La storia della radicalizzazione di Karim sembra anticipare quella degli attentatori della Rambla, questo è uno dei commenti dell’evento di presentazione del volume, cui hanno partecipato il direttore centrale della Polizia di Prevenzione Lamberto Giannini, il procuratore aggiunto della direzione nazionale antimafia ed antiterrorismo Maurizio Romanelli, stimolati dalle domande del vice direttore del TG1, Filippo Gaudenzi, che hanno sottolineato il valore formativo del romanzo “Mi chiamo Karim”, scritto da un profondo conoscitore del fenomeno del terrorismo, tanto che una delle caratteristiche del romanzo è quella del “verosimile che diventa vero”.
Ansoino Andreassi, infatti, già capo dell’Ucigos, Vice Capo della Polizia e Vice Direttore operativo del Sisde, ha tratto dalla sua esperienza l’ispirazione per un racconto che è un documento realistico sulla conversione al radicalismo di un giovane marocchino di seconda generazione alla ricerca insoddisfatta della sua identità.

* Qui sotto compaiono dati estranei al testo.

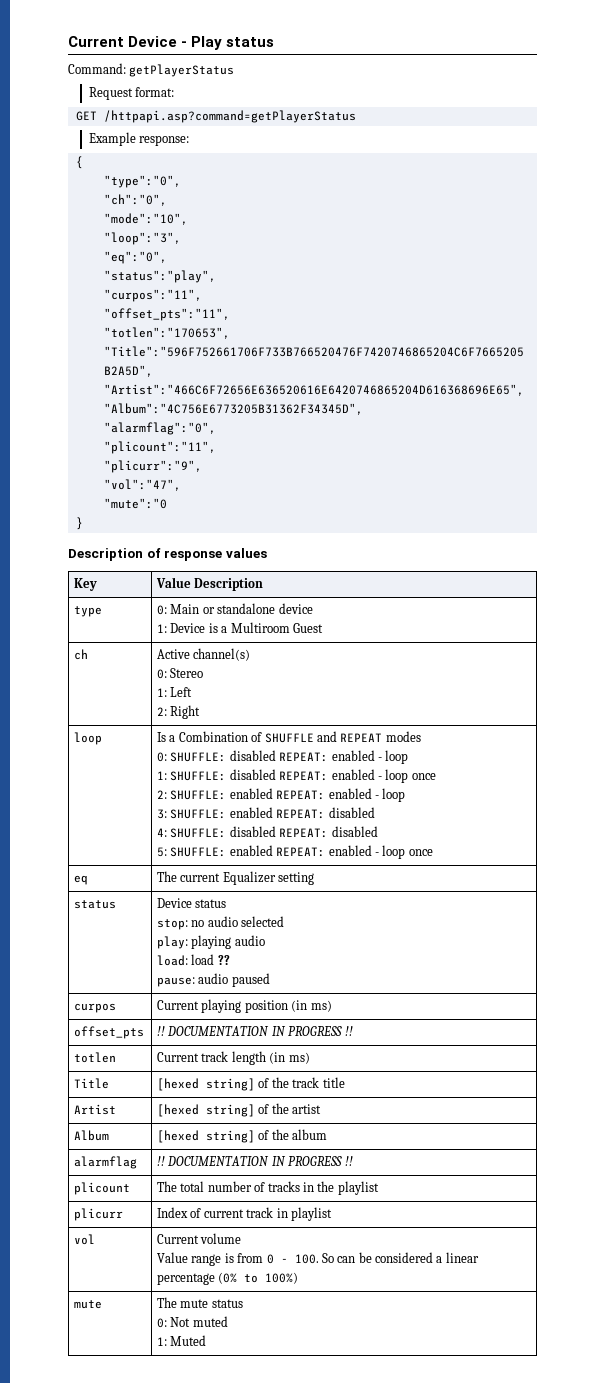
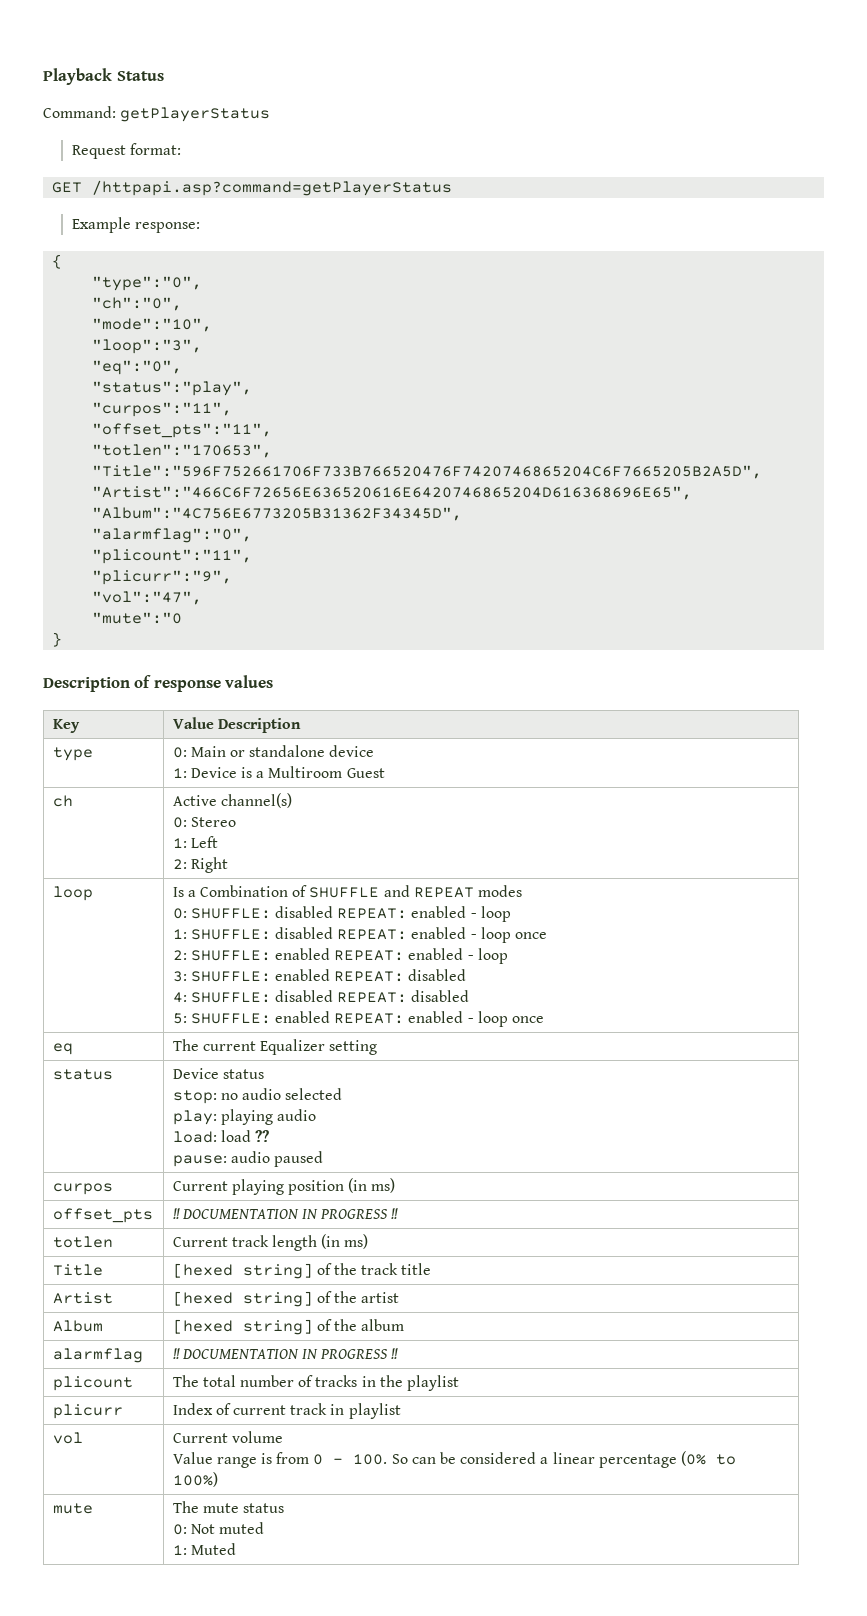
[68,36,275,50] Current Device - Play status -> [43,68,164,85] Playback Status

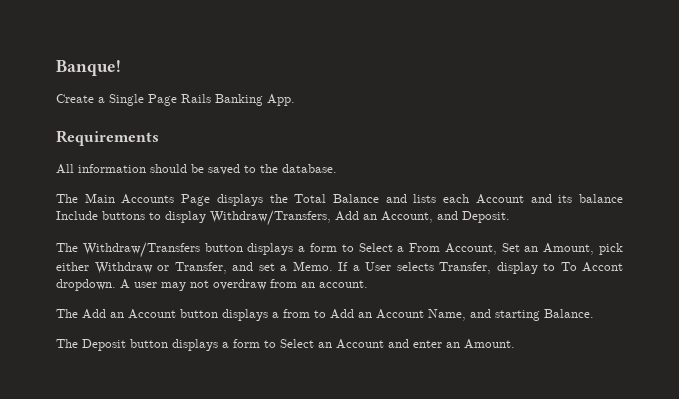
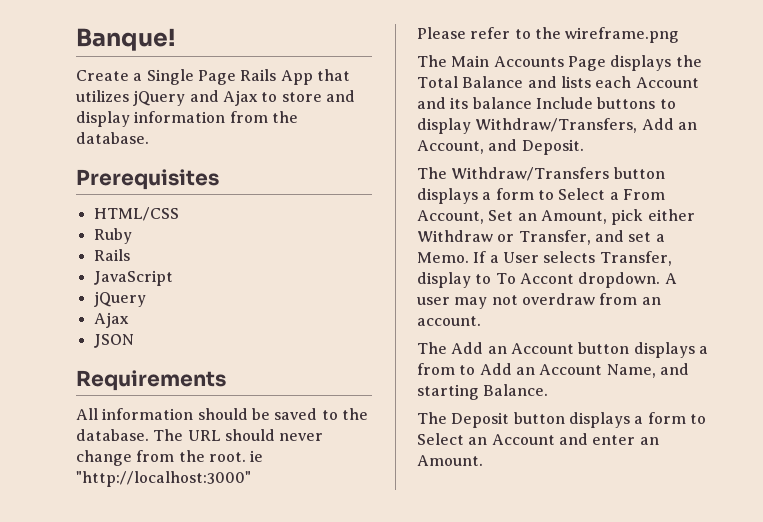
[215,94,295,106] Banking App. -> [280,69,350,85] [76,90,355,106] [76,111,298,127] [76,132,149,144] [76,169,219,190] [93,207,179,221] [93,228,132,244] [93,249,130,261] [93,270,173,286] [93,291,146,307] [93,312,129,328] [93,334,134,348] App that utilizes jQuery and Ajax to store and display information from the database. // Prerequisites // HTML/CSS // Ruby // Rails // JavaScript // jQuery // Ajax // JSON
(337, 168) none -> [153,429,324,441] [76,450,264,466] [76,471,251,487] [417,27,680,43] The URL should never change from the root. ie "http://localhost:3000" // Please refer to the wireframe.png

Ma, il tema non è solo quello della tentazione fondamentalista per i giovani immigrati, del ruolo svolto dai cattivi maestri dell’estremismo islamico, del pericolo terrorista, dal quale il nostro Paese è stato finora esente, come ha sottolineato il Capo della Polizia, grazie anche all’efficacia dell’azione delle forze di polizia italiane che hanno maturato negli anni del terrorismo interno la capacità di realizzare una strategia organizzativa e di scambio informativo che rappresenta un modello e un esempio cui la comunità internazionale guarda con interesse.
Il libro rappresenta un’occasione per interrogarci sulla necessità di governare l’altro pericolo collegato: la paura di un nemico imprevedibile che colpisce nel mazzo, prediligendo la gente comune che passeggia nelle strade della sua città, che va al lavoro, che viaggia sui mezzi pubblici, che festeggia un anniversario che parla della storia della nostra civiltà. Una paura che, come Piazza San Carlo mostra, diventa essa stessa elemento di insicurezza.